Because contraceptives come with the trappings of prescriptions and pharmacies and doctors and white coats, the pro-aborts were able to pass them off as preventive health care, just as Justice Blackmun was able to pass off abortion as a medical decision.
The problem is: contraceptives are not good for women’s health. In fact, they are terrible for women’s health. This is hardly surprising. It stands to reason that drugs specifically designed to disrupt the normal functioning of healthy women’s bodies would not be good for them. And indeed, among other problems, hormonal contraceptives increase the risk of various cancers, tumors, heart disease, and strokes.
Contraceptives are not medicine, and fertility is not a disease, but feminists, having honed their skills with abortion and Roe v.

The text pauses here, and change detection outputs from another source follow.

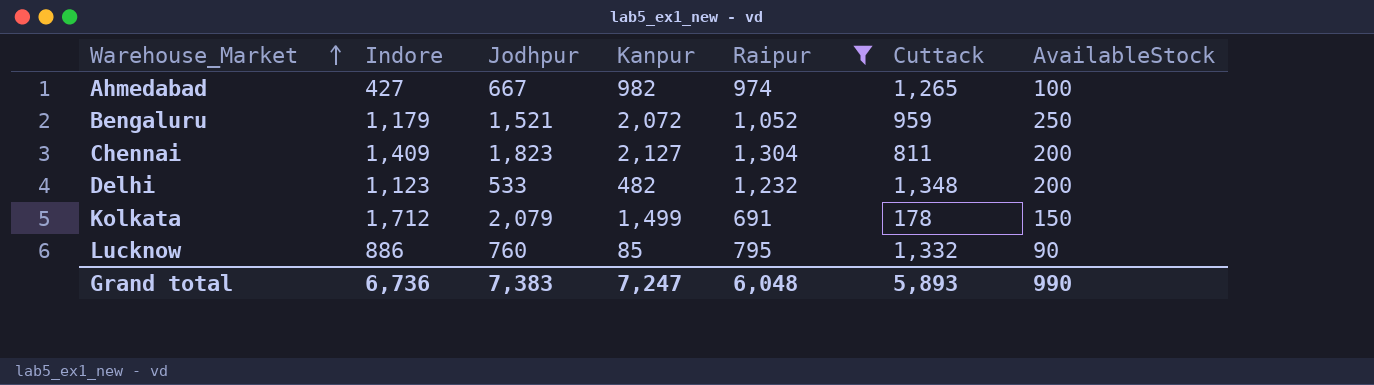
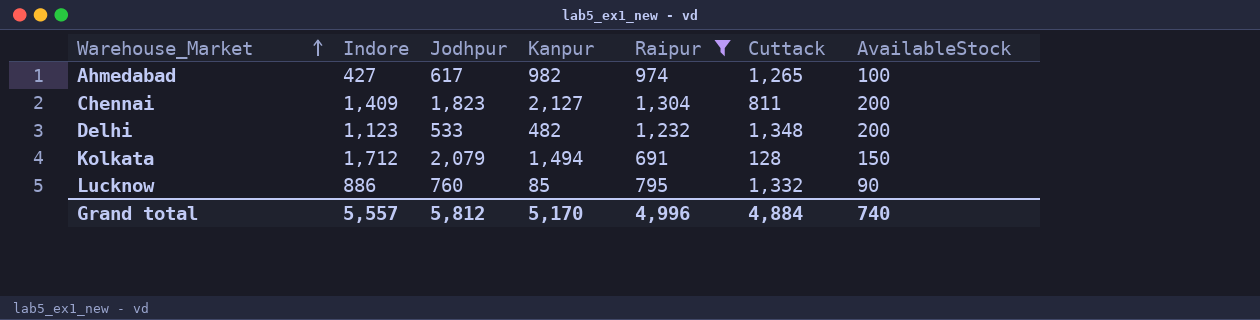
row Bengaluru: 1,179 | 1,521 | 2,072 | 1,052 | 959 | 250 -> none
Ahmedabad | Jodhpur: 667 -> 617
Kolkata | Kanpur: 1,499 -> 1,494
Kolkata | Cuttack: 178 -> 128
Grand total | Indore: 6,736 -> 5,557
Grand total | Jodhpur: 7,383 -> 5,812
Grand total | Kanpur: 7,247 -> 5,170
Grand total | Raipur: 6,048 -> 4,996
Grand total | Cuttack: 5,893 -> 4,884
Grand total | AvailableStock: 990 -> 740

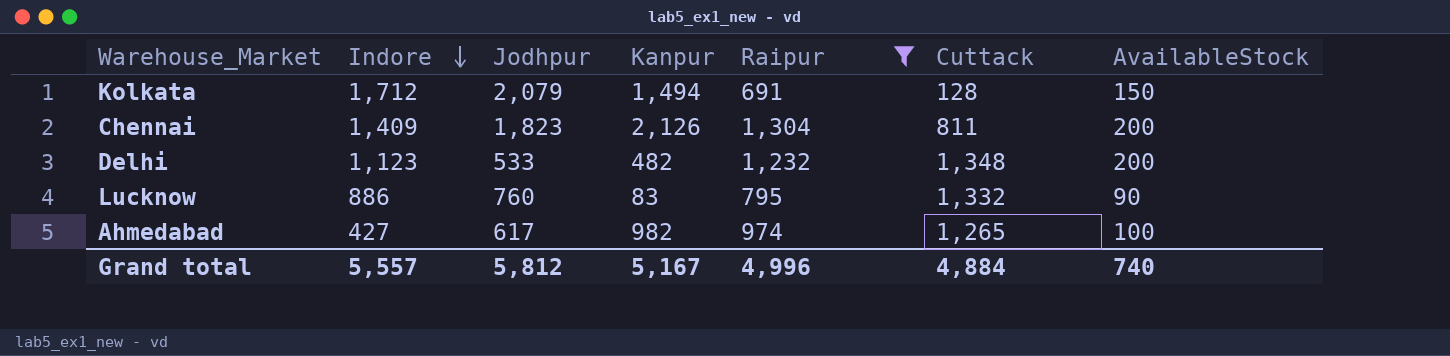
row order: Warehouse_Market ascending -> Indore descending
Chennai | Kanpur: 2,127 -> 2,126
Lucknow | Kanpur: 85 -> 83
Grand total | Kanpur: 5,170 -> 5,167

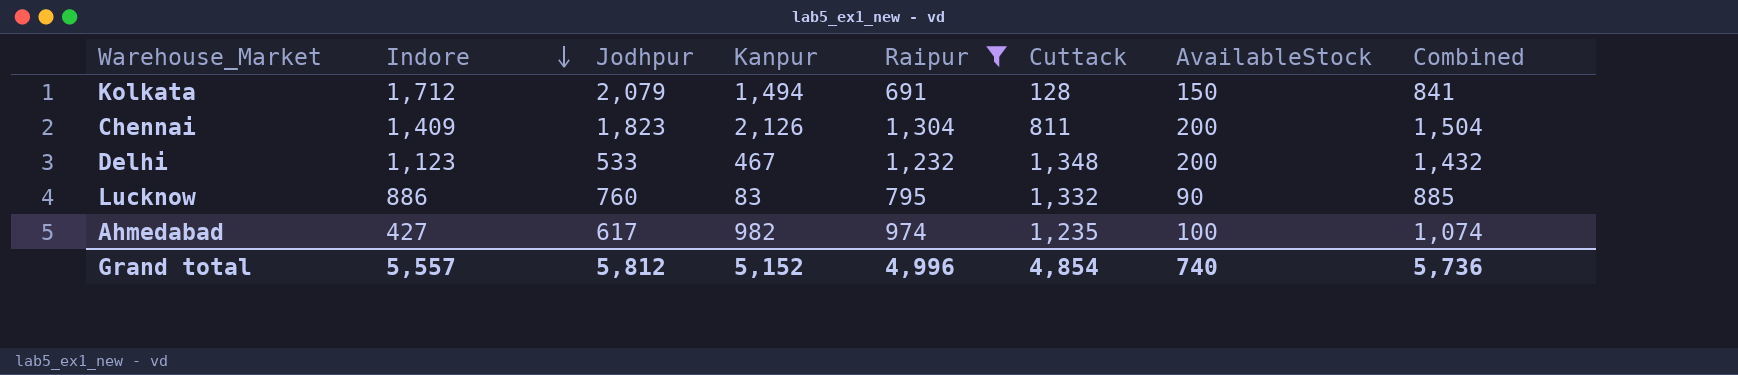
column Combined | formula: none -> [Raipur] + [AvailableStock]
Delhi | Kanpur: 482 -> 467
Ahmedabad | Cuttack: 1,265 -> 1,235
Grand total | Kanpur: 5,167 -> 5,152
Grand total | Cuttack: 4,884 -> 4,854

Wade, understood that this was the way to get their anti-natalist, anti-child philosophy enshrined in public policy: make it about women’s health and the sacred physician-patient relationship.
It’s almost comical listening to the feminist line. One minute it’s “I am woman; hear me roar;” the next it’s “Is there a doctor in the house?”
But the results are far from comical. The results are deadly.
Reflecting on this 40th anniversary, I recalled a passage from Lincoln’s Second Inaugural Address, a speech he delivered as the Civil War was drawing to a close, and slavery was coming to an end:
“Fondly do we hope, fervently do we pray, that this mighty scourge of war may speedily pass away. Yet, if God wills that it continue until all the wealth piled by the bondsman’s two hundred and fifty years of unrequited toil shall be sunk, and until every drop of blood drawn with the lash shall be paid by another drawn with the sword, as was said three thousand years ago, so still it must be said ‘the judgments of the Lord are true and righteous altogether.’”
Reading that, I shudder at the price, were our nation called on in justice to pay for every drop of blood drawn with the abortionist’s knife.
While we fervently pray for God’s mercy, not His justice, on our nation for its past sins, we also fervently pray that this slaughter of the innocents will end soon.
Forty years. That’s a long, long time. Gatherings like this should not be a family tradition, much less one handed down through the generations. I want my children to be able to say, “I survived Roe v. Wade, but Roe v. Wade did not survive me.”
Here, on the 40th anniversary of the horrific Roe v. Wade decision, I propose that we include in our prayers for the end of abortion one that conveys that sense of urgency we should feel. This is a prayer of the Church, said at the beginning of the Evening Prayer in the Divine Office, but it could be said any time of day or night for the special intention of ending abortion:
O God, come to our assistance; Lord, make haste to help us.
[This article is adapted from Katie Short’s address to the Prayer Walk for Life in Ventura, California, commemorating the 40th anniversary of the Roe v. Wade decision.]